Please, give us a break

Charles Xuereb continues (July 16) to laud the period when our people had to accept being a Mediterranean piracy and slavery centre under the Crusaders’ dictatorship and totally denigrates the British colonial period.

He confirms that our public holidays celebrate only the Sette Giugno episode and the ending of the British connection and that we have no public holiday commemorating deliverance from the terrible misery of the two-year French occupation.

Both our main political parties are responsible for this hypocrisy. The Sette Giugno incident happened at a time when some prominent members of one of these political parties had an ‘Italian colonial mindset’ coinciding with the Italian ‘irredentismo’ movement, which claimed some ‘lost’ territories (including Malta) had to be returned to the motherland.

The Italians have filming showing Maltese (waving “Malta” placards) among the crowds in Piazza Venezia, in Rome celebrating Mussolini’s announcement that Italy was entering the war.

This political party, however, redeemed itself, managing our independence with great diplomacy and on a friendly note with Britain. At the same time, the other main political party became the anti-British one (because of failed ‘Integration with the UK’) and had to invent a public holiday to mark its place in history – hence Freedom Day.

I don’t see why Xuereb should continue justifying his existence by denigrating his fellow countrymen, claiming they’re just a bunch of idiots lacking identity and in a confused state of “British colonial mindset” when he is actually in a “French colonial mindset” and having been rewarded for it by the French Republic.

His obsession with lauding everything French and denigrating everything British emerges again in this paper’s sister daily publication (July 12) where he blames British colonialism for our building chaos.

According to Xuereb, we have imitated London, which he claims has been ruined by high-rise buildings, while Paris, he says, remains in pristine architectural condition. He seems unaware that the Paris suburbs are where the high-rise social housing problems exist and which have been the focus of the recent serious social disturbances. Charles Xuereb, please, give us a break.

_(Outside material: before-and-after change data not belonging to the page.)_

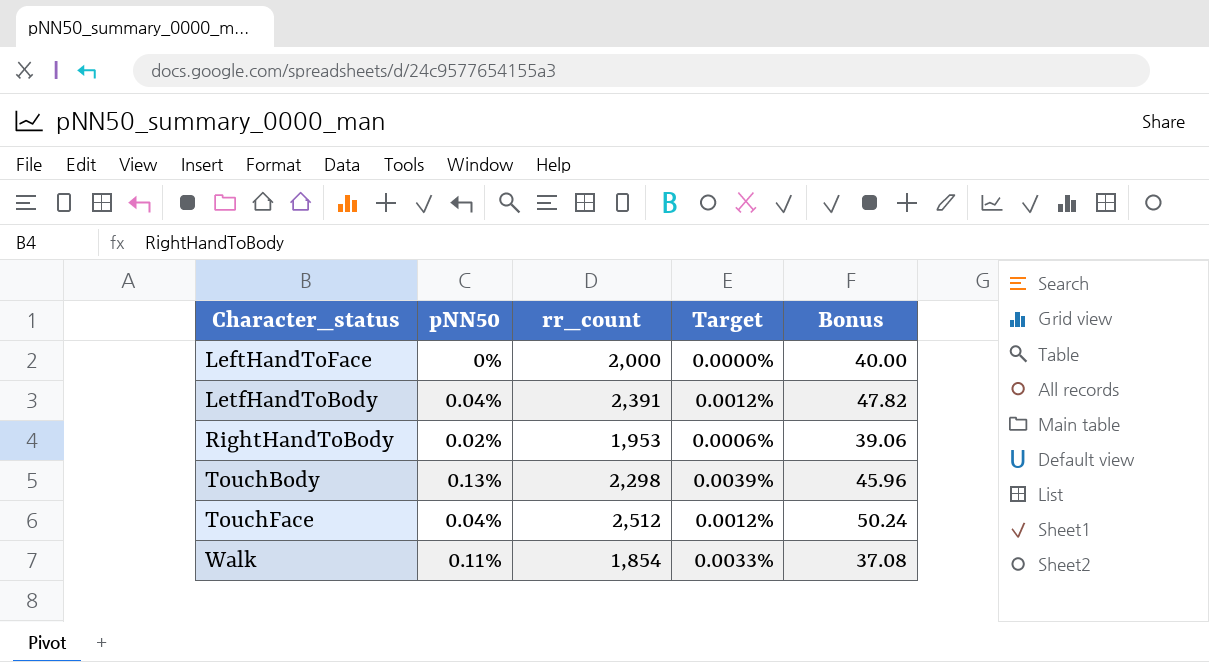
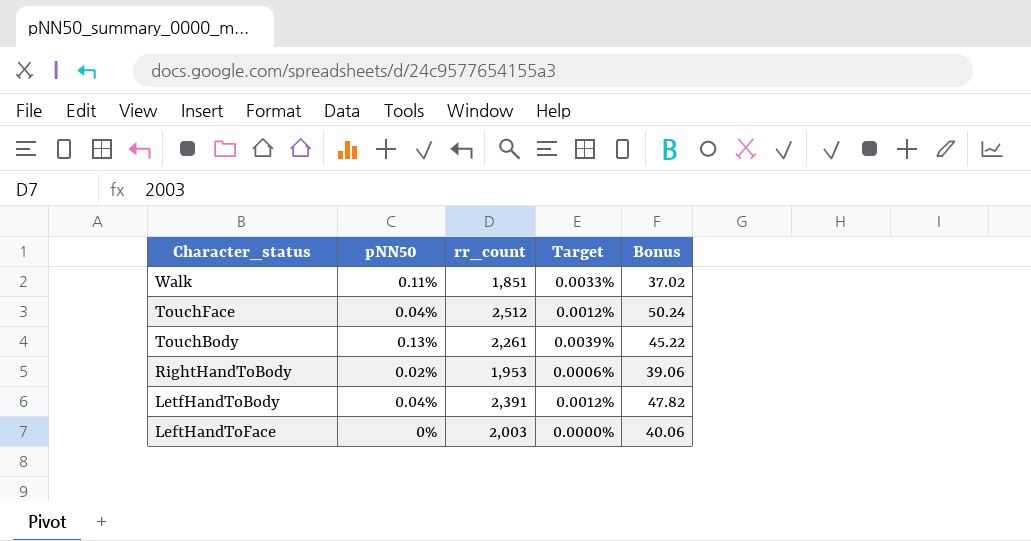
row order: Character_status ascending -> Character_status descending
Walk | rr_count: 1,854 -> 1,851
Walk | Bonus: 37.08 -> 37.02
TouchBody | rr_count: 2,298 -> 2,261
TouchBody | Bonus: 45.96 -> 45.22
LeftHandToFace | rr_count: 2,000 -> 2,003
LeftHandToFace | Bonus: 40.00 -> 40.06

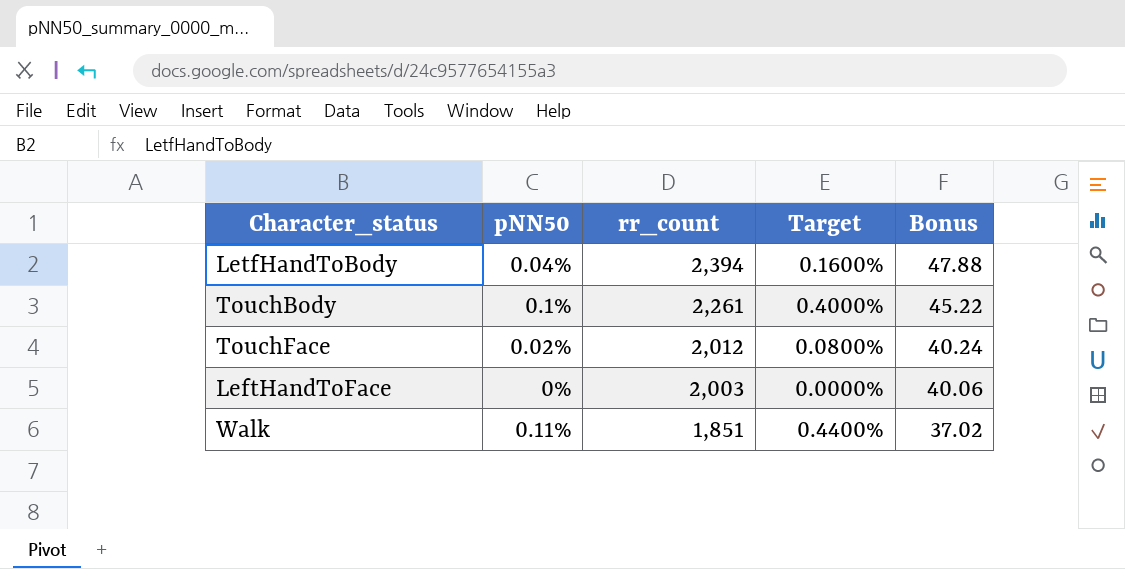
row order: Character_status descending -> rr_count descending
column Target | formula: [pNN50] * 0.03 -> [pNN50] * 4
row RightHandToBody: 0.02% | 1,953 | 0.0006% | 39.06 -> none
LetfHandToBody | rr_count: 2,391 -> 2,394
LetfHandToBody | Bonus: 47.82 -> 47.88
TouchBody | pNN50: 0.13% -> 0.1%
TouchFace | pNN50: 0.04% -> 0.02%
TouchFace | rr_count: 2,512 -> 2,012
TouchFace | Bonus: 50.24 -> 40.24

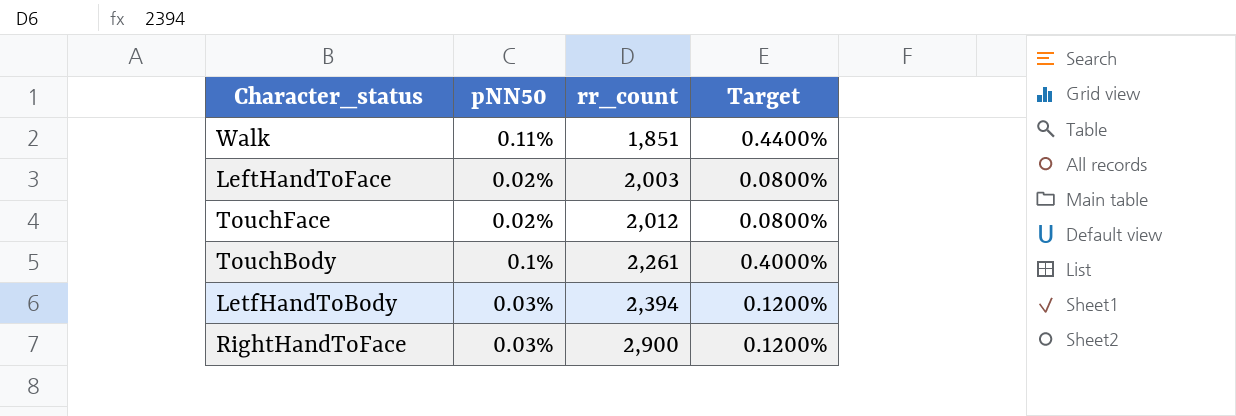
row order: rr_count descending -> rr_count ascending
column Bonus | formula: [rr_count] * 0.02 -> none
LeftHandToFace | pNN50: 0% -> 0.02%
LeftHandToFace | Target: 0.0000% -> 0.0800%
LetfHandToBody | pNN50: 0.04% -> 0.03%
LetfHandToBody | Target: 0.1600% -> 0.1200%
row RightHandToFace: none -> 0.03% | 2,900 | 0.1200%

ALBERT CILIA-VINCENTI – Attard

Wider reading needed

Once again, Charles Xuereb (July 16) claims that the history of British colonialism in Malta can only be truly understood by reading his own book on the subject and loftily dismisses the “colonial mindset” of those who may find reading it “too daunting”.

Let me recommend two recently published books he may not yet have had a chance to read. Colonialism. A Moral Reckoning, by Nigel Biggar, recently retired from a professorship at Oxford, offers what might be regarded as a more balanced view of Britain’s colonial past.

France on Trial: The Case of Marshal Petain, by Julian Jackson, professor of history at Queen Mary University of London, gives valuable insights into how life in Malta, and Europe’s history, might have turned out if (as Xuereb would seem to prefer) Malta had been governed by France rather than by the United Kingdom during World War II. It is not an encouraging comparison.

ALAN COOKE – Sliema

Declining standards 

The bartender did not know what a white wine spritzer is. PHOTO: SHUTTERSTOCK.COMThe bartender did not know what a white wine spritzer is. PHOTO: SHUTTERSTOCK.COM

Michela Spiteri drew attention in her opinion piece (‘Din dining – can you repeat that please?’, July 9) to the cacophony of mind-numbing music which many diners now endure when visiting restaurant areas across the Maltese islands.

I agree with the writer that the dining experience is being degraded by irritating soundtracks. However, a problem of similar magnitude is the obvious lack of staff training.

I will not name the hostelry, however, upon a recent visit to a supposedly top-rated establishment, my wife and I ordered pre-dinner drinks – one of us ordered a white wine spritzer to which the bartender replied: “I will have to google that.” Yes, seriously. 

It is often said that “when you are in a hole stop digging” but I persevered and also ordered a Pimm’s, to which the bartender’s response was to pour it neat into a liqueur glass.

At this rate of declining standards, staying in will most definitely become the new going out.